We use these data to examine the following questions:
Does offering respondents feedback on their expenditure increase participation?
Which types of respondents were sensitive to feedback? Which used the feedback, which found it useful?
What effects does feedback have on perceived burden and compliance with the task?
What effect does feedback have on reported expenditure?


Are Smartphones Really the ‘Bad Guys’? Dispelling Smartphone Data Collection Myths: Evidence from a Large Random Probability Online UK Survey Run by ONS.

Mr Andrew Phelps (Office for National Statistics) - Presenting Author
Dr Olga Maslovskaya (University of Southampton)
Professor Gabriele Durrant (University of Southampton)

We live in a digital age with high level of use of technologies. In the UK there is a move towards online survey data collection to deliver the Digital by Default Government strategy, including the ambition to collect 75% of household responses online in the UK 2021 Census. Social surveys have also started embracing smartphones for data collection. However, concerns still exist regarding smartphones producing lower data quality in comparison to PCs/laptops and tablets. It is also not clear whether smartphones can increase online survey response rates among under-represented groups.

This paper is very timely and will fill these knowledge gaps in the UK context. It uses Office for National Statistics (ONS) data from around 20,000 responding households across two experiments from Labour Force Survey (LFS) online experiments conducted in 2017. The main aim of these experiments was to understand the optimal way of maximising initial online take-up to a Labour Market survey. In these experiments the questionnaires were designed to be respondent-centric and optimised to be smartphone first.

This paper aims first to assess sample compositions within the experiment data across different device types and compare them to the main LFS distributions as well as to previous UK Census 2011 population estimates. It then compares specific data quality indicators, such as completion time, timeouts, break-offs, for different devices used by respondents in the survey. Finally, specific demographic profiles among under-represented groups will be assessed. Comparisons to the Understanding Society Wave 8 data will also be drawn.

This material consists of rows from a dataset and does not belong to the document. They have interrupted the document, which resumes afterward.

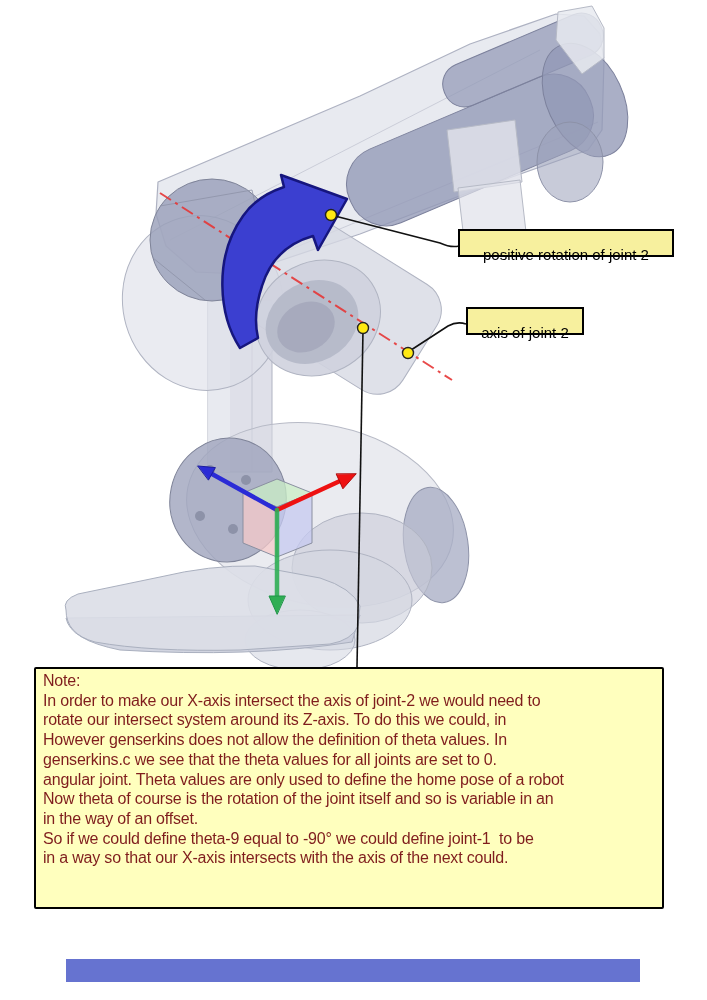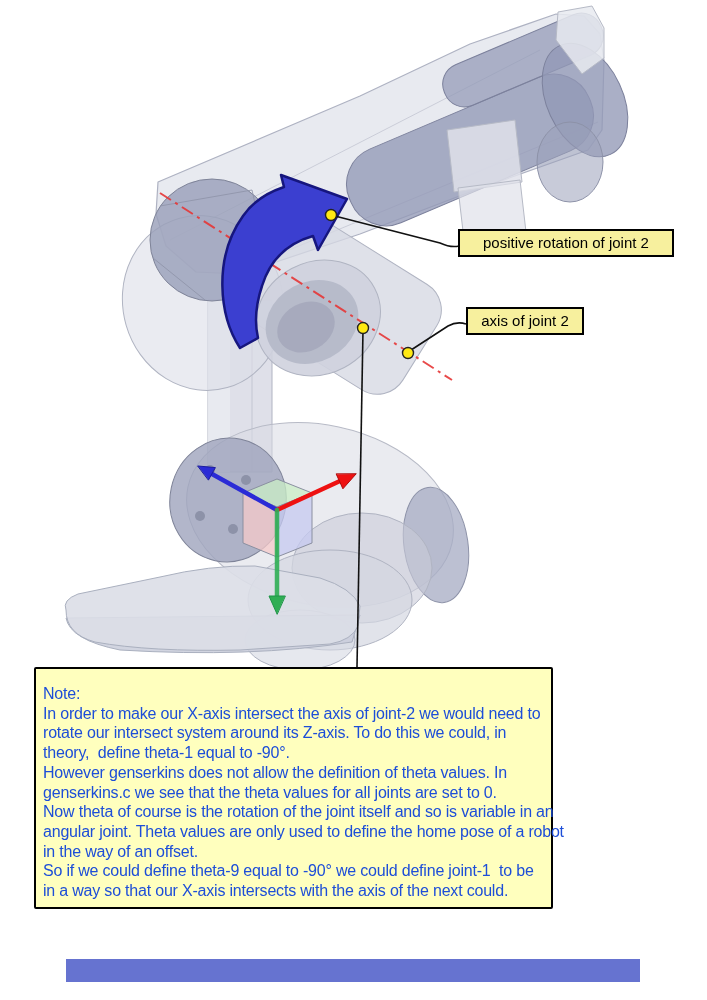"positive rotation of joint 2" .callout { padding: 0 5px -> 12px 5px }
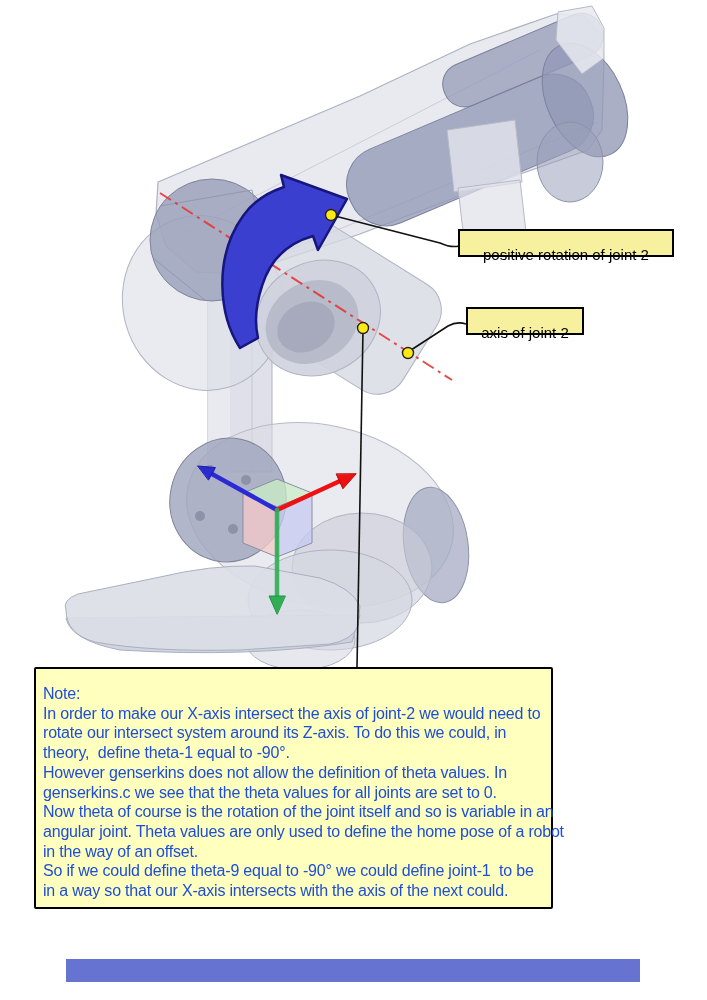"Note:" #note-box { color: #1d4ed8 -> #7f1d1d; padding: 15px 4px 0 7px -> 2px 4px 0 7px; width: 519px -> 630px }
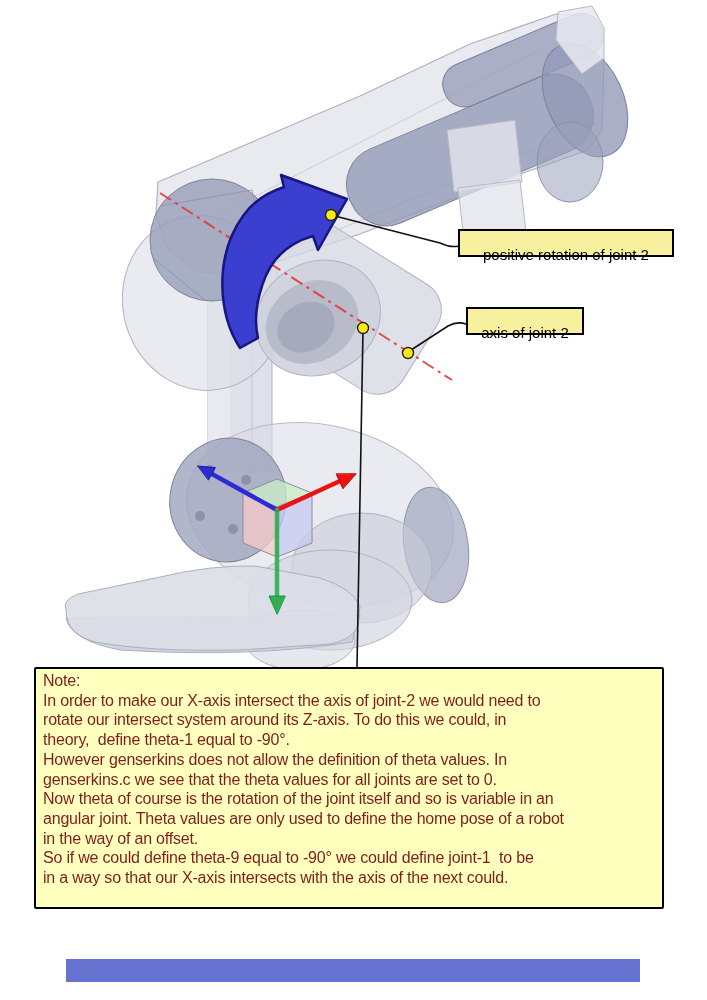"theory, define theta-1 equal to" div.note-line { html: <div>theory, define theta-1 equal to -90°.</div> -> none }
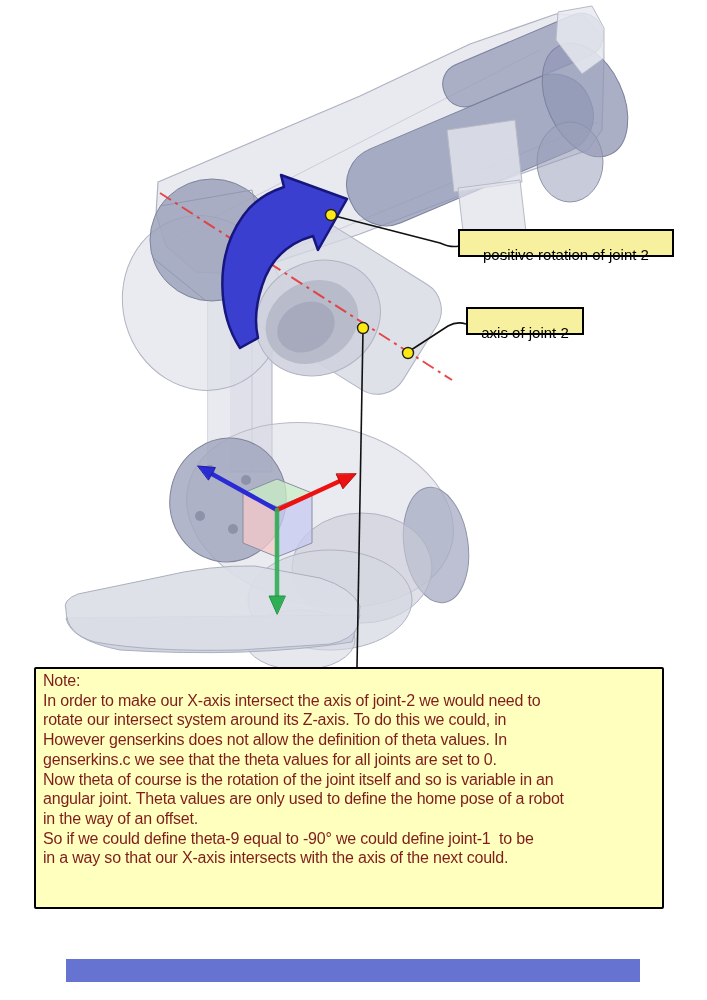"Now theta of course is" div.note-line { order: before "angular joint. Theta values are" -> after "angular joint. Theta values are" }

Preliminary results suggest that sample compositions of the experiment data for all devices used is the same for gender but some discrepancies are observed for age, qualifications and area deprivation index. This paper will assess whether specifically allowing smartphone completion helps or hinders the balancing of sample compositions.


How Long is Too Long? Examining the Effect of Screening Process Cycle Time on Conversion Rates

Mrs Patricija Caharijas (Nielsen)
Mr Jeff Scagnelli (Nielsen)
Mr Karol Szeplewicz (Nielsen) - Presenting Author

The global growth of smartphones and mobile apps have provided an opportunity to recruit from new groups of people and use them for different research purposes. The challenge with these approaches is how to build an efficient recruitment screening process for longitudinal studies that will balance high conversion rates with sample requirements. Experience from the past shows that greater investment during the recruitment stage leads to better quality of collected data and longer engagement in the sample. However, in the mobile environment it is critical to quickly engage respondents in order to maintain interest and engagement. Given this, there are some key considerations when designing a mobile data collection activation process, in order to maximize participation in your study.
This study examines the recruitment success of engaging respondents with a mobile app, where they report their purchases by scanning barcodes. This process was executed in different countries, so the results can be compared in different markets. The focus is on the impact of cycle time on conversion rates, given a more traditional screening approach was utilized. The outcomes provide guidance on key considerations when utilizing this approach and trade-offs that come with them.